ASSIGNMENT: Everything from the line containing "nueva funcionalidad, hemos" through the last line of the data below should be given again exactly, both end lines included and nothing more.

PROVIDED ENTRIES:
# # # # #

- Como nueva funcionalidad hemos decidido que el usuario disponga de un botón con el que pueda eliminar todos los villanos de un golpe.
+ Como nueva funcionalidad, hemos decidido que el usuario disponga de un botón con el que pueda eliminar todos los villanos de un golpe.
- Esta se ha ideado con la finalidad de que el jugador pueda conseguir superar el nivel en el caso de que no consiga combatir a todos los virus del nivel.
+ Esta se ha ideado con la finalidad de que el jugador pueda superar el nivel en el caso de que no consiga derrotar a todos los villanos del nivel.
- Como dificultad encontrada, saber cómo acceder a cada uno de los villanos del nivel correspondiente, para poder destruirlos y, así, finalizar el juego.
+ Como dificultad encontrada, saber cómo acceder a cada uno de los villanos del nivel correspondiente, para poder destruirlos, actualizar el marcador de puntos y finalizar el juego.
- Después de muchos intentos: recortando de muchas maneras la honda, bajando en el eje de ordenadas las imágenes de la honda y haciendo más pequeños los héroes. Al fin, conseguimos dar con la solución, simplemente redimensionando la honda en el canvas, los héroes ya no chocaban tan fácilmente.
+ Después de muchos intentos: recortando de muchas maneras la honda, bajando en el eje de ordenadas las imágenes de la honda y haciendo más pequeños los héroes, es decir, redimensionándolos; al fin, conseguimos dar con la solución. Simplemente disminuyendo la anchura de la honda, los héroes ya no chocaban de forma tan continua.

# # # # #

OUTPUT OF THE TASK:
+ Como nueva funcionalidad, hemos decidido que el usuario disponga de un botón con el que pueda eliminar todos los villanos de un golpe.
- Esta se ha ideado con la finalidad de que el jugador pueda conseguir superar el nivel en el caso de que no consiga combatir a todos los virus del nivel.
+ Esta se ha ideado con la finalidad de que el jugador pueda superar el nivel en el caso de que no consiga derrotar a todos los villanos del nivel.
- Como dificultad encontrada, saber cómo acceder a cada uno de los villanos del nivel correspondiente, para poder destruirlos y, así, finalizar el juego.
+ Como dificultad encontrada, saber cómo acceder a cada uno de los villanos del nivel correspondiente, para poder destruirlos, actualizar el marcador de puntos y finalizar el juego.
- Después de muchos intentos: recortando de muchas maneras la honda, bajando en el eje de ordenadas las imágenes de la honda y haciendo más pequeños los héroes. Al fin, conseguimos dar con la solución, simplemente redimensionando la honda en el canvas, los héroes ya no chocaban tan fácilmente.
+ Después de muchos intentos: recortando de muchas maneras la honda, bajando en el eje de ordenadas las imágenes de la honda y haciendo más pequeños los héroes, es decir, redimensionándolos; al fin, conseguimos dar con la solución. Simplemente disminuyendo la anchura de la honda, los héroes ya no chocaban de forma tan continua.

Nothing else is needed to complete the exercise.